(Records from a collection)

━━━━

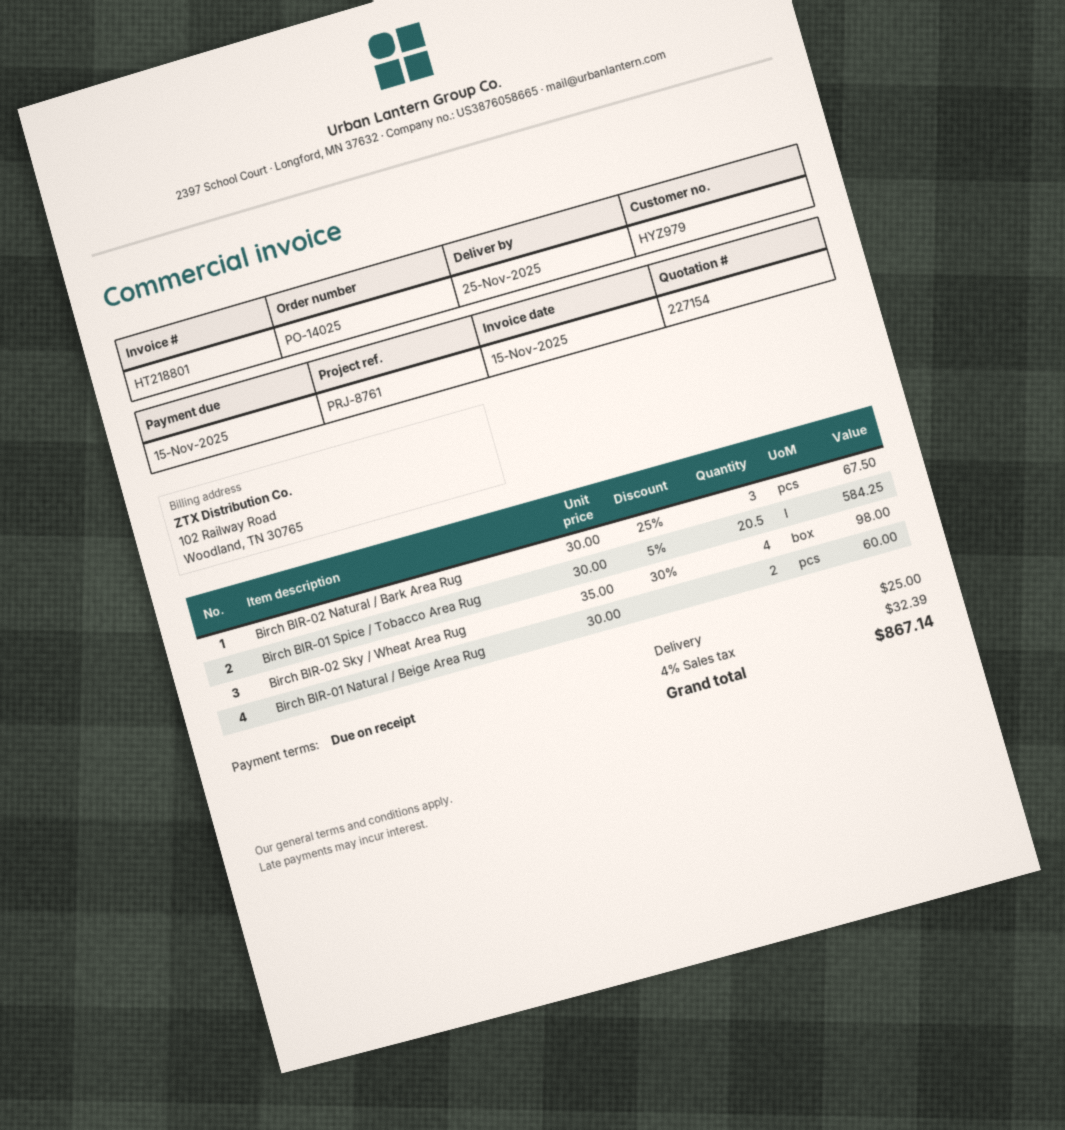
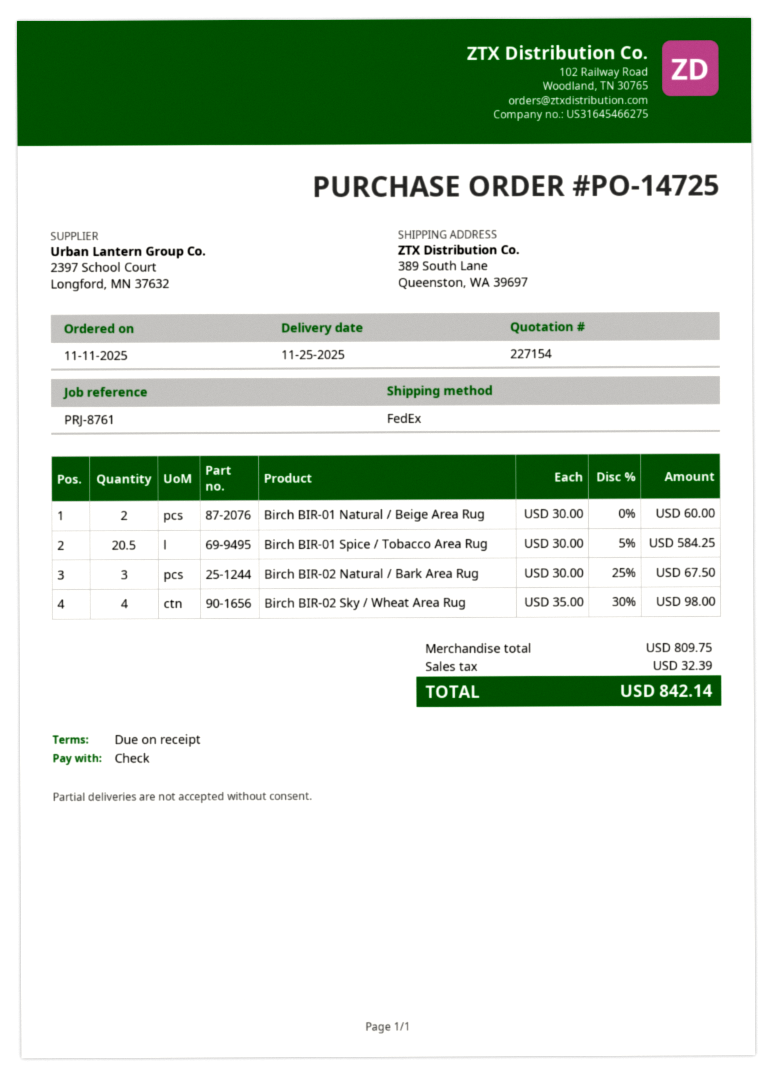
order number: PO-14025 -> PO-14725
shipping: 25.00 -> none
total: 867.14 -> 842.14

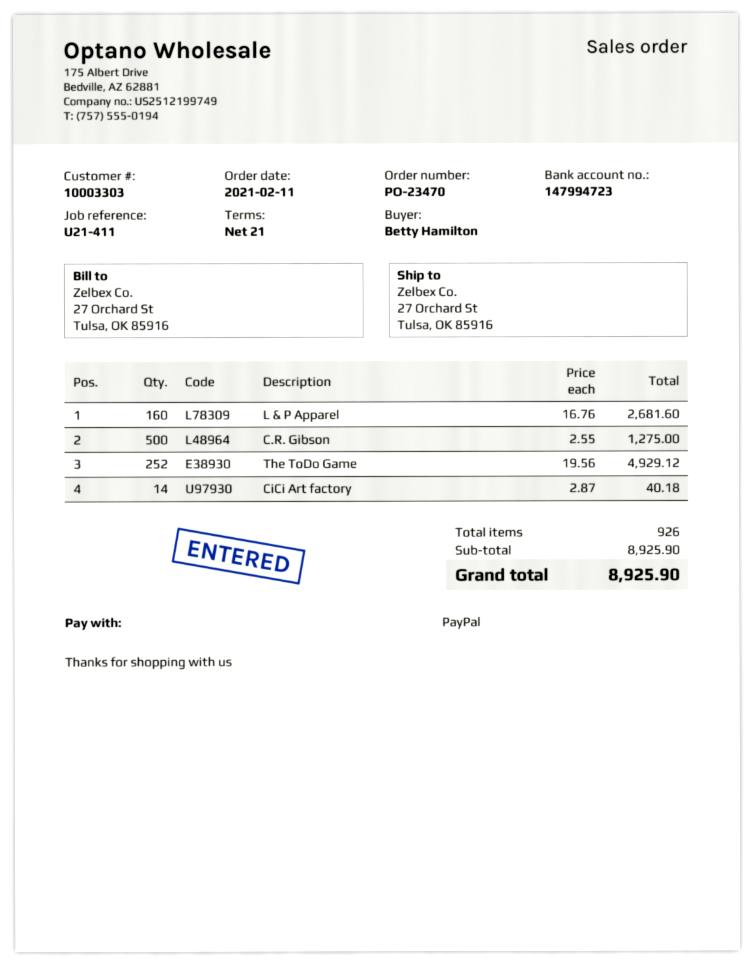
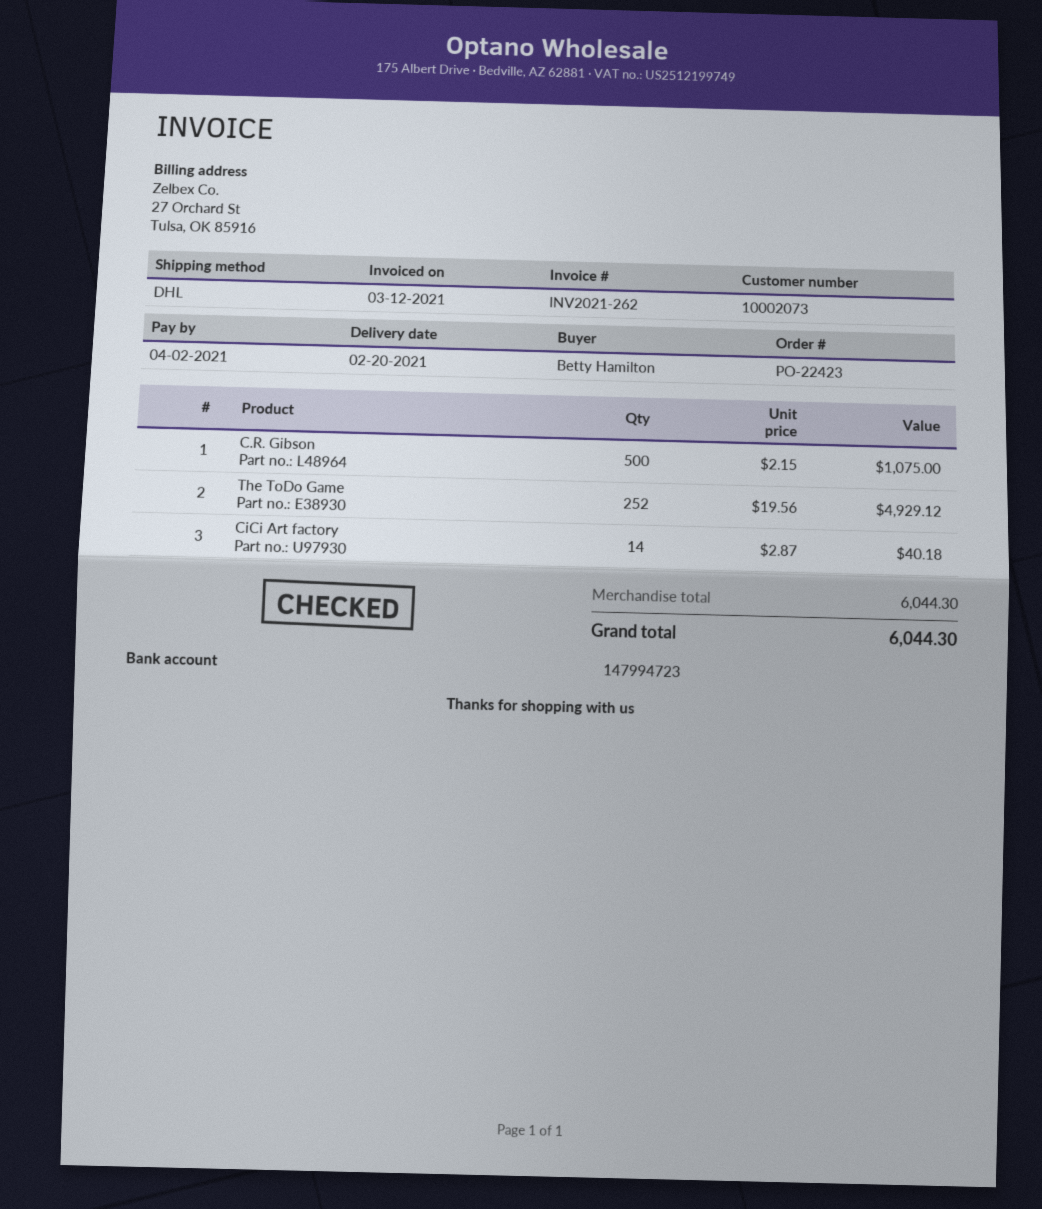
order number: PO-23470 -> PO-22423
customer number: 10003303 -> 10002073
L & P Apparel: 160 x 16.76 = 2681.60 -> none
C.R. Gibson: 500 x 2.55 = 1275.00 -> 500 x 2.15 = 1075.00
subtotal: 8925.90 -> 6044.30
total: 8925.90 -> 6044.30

━━━━

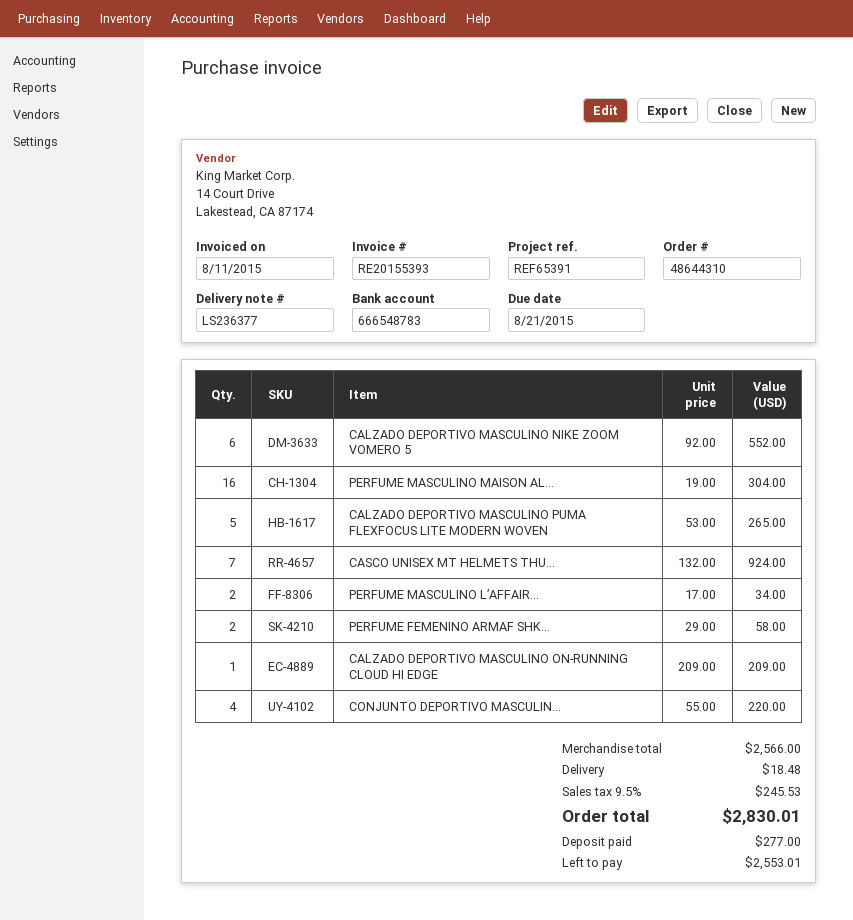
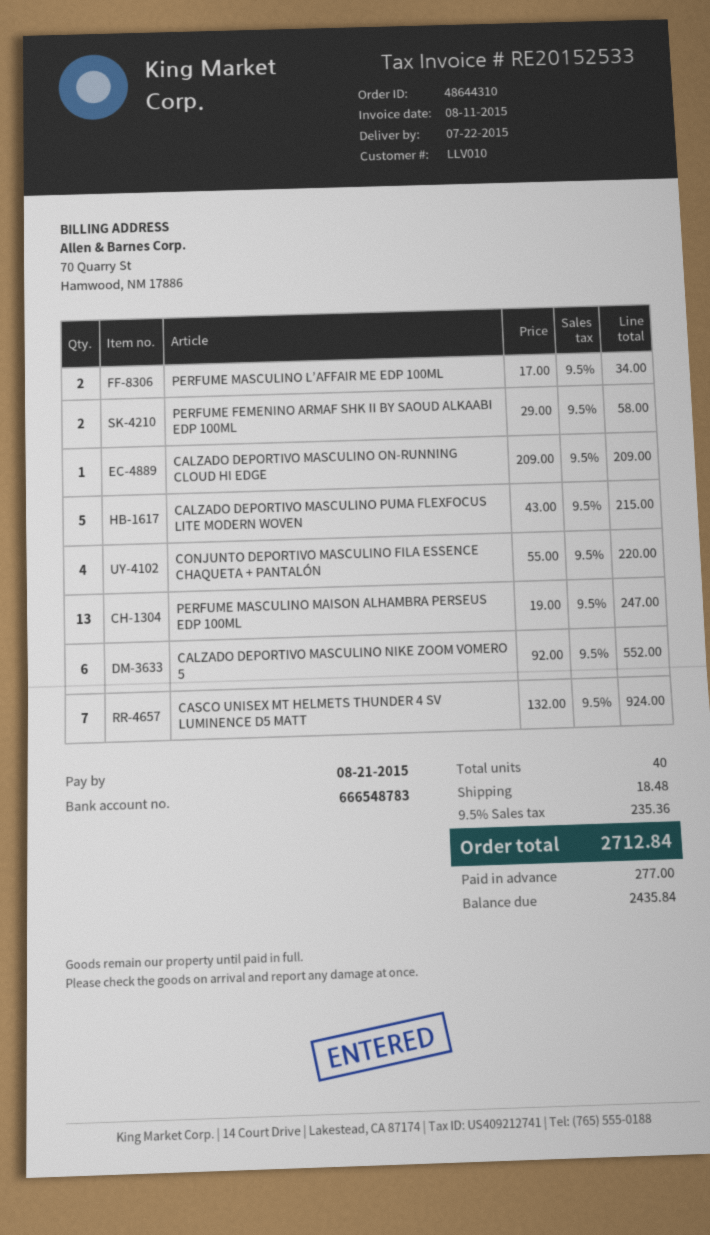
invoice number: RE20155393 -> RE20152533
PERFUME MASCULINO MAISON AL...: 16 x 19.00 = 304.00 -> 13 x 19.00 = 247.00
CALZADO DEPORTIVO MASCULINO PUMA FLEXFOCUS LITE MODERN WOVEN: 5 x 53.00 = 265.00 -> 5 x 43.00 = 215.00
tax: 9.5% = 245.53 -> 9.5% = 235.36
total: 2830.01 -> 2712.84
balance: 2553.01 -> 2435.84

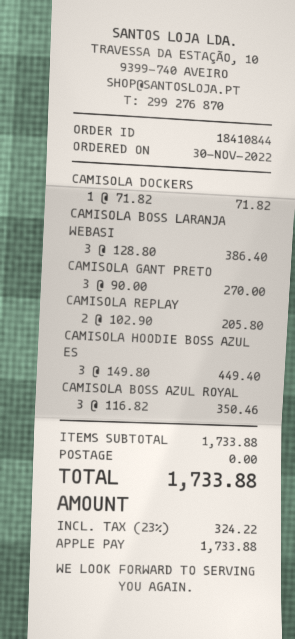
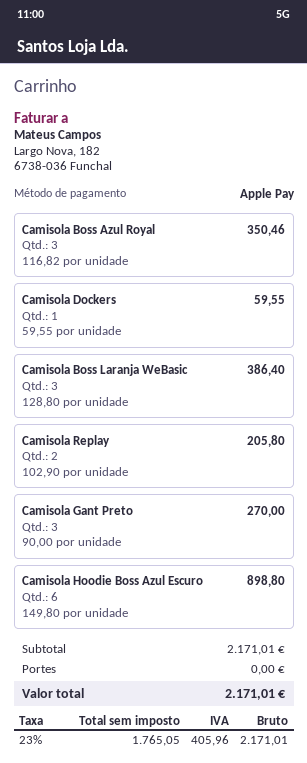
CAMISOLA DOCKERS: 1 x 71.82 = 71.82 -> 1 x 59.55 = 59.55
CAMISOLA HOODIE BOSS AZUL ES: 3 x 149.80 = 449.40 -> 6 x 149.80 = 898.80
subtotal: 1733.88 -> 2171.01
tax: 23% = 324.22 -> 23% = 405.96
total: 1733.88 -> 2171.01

━━━━

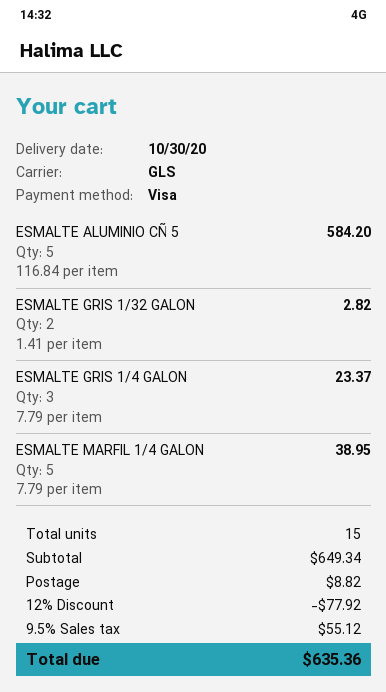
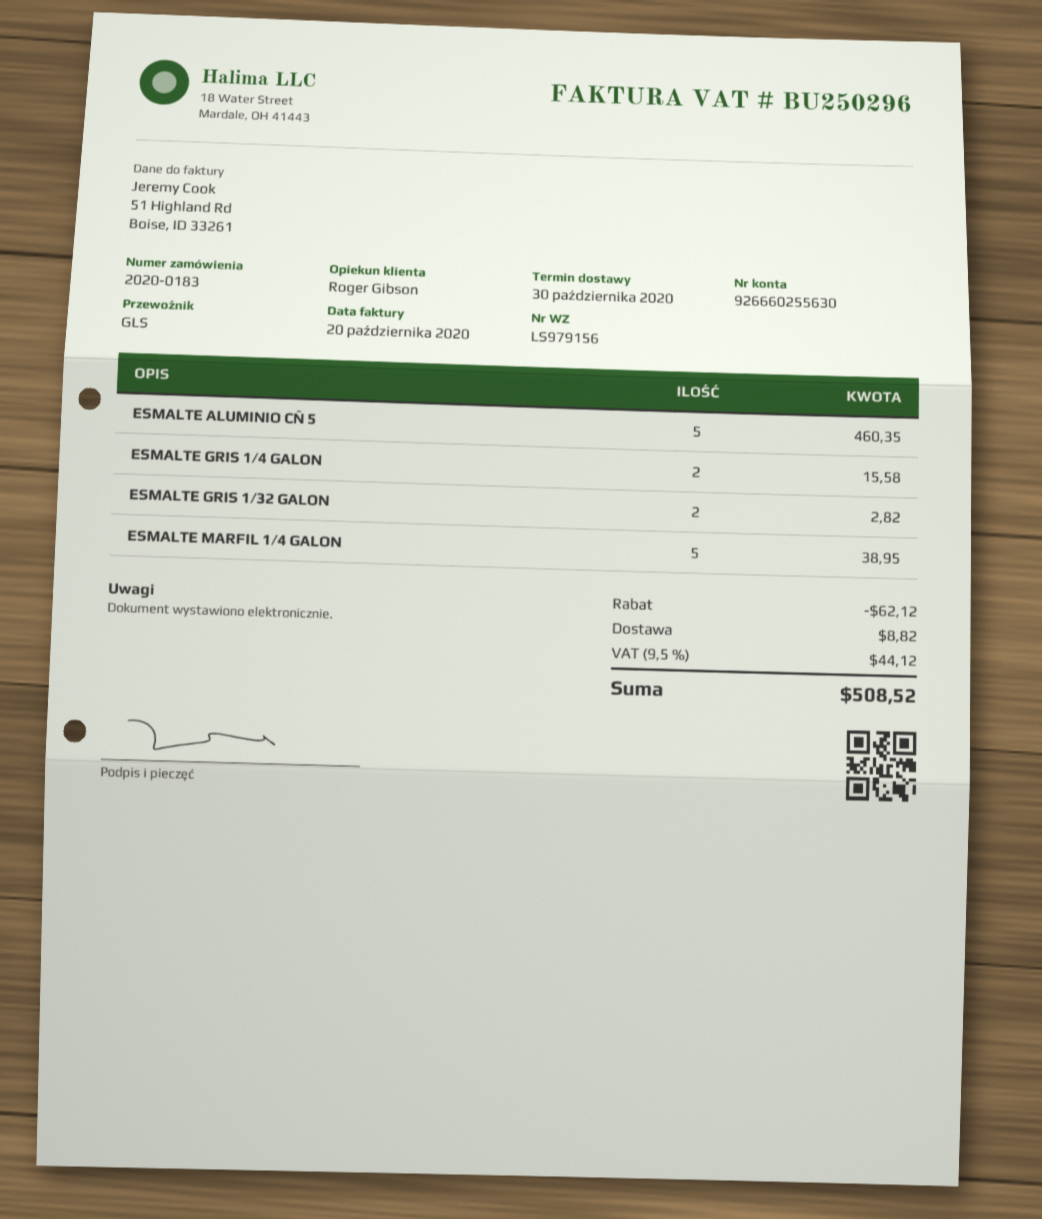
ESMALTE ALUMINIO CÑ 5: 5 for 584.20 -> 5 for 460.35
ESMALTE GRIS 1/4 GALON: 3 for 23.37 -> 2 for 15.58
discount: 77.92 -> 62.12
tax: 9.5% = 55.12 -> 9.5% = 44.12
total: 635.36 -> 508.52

━━━━

WORK REQUEST:
The lines holding the word "CAMISOLA" are the answer. Pull them out of the records and copy them.

EXERCISE OUTPUT:
CAMISOLA DOCKERS: 1 x 71.82 = 71.82 -> 1 x 59.55 = 59.55
CAMISOLA HOODIE BOSS AZUL ES: 3 x 149.80 = 449.40 -> 6 x 149.80 = 898.80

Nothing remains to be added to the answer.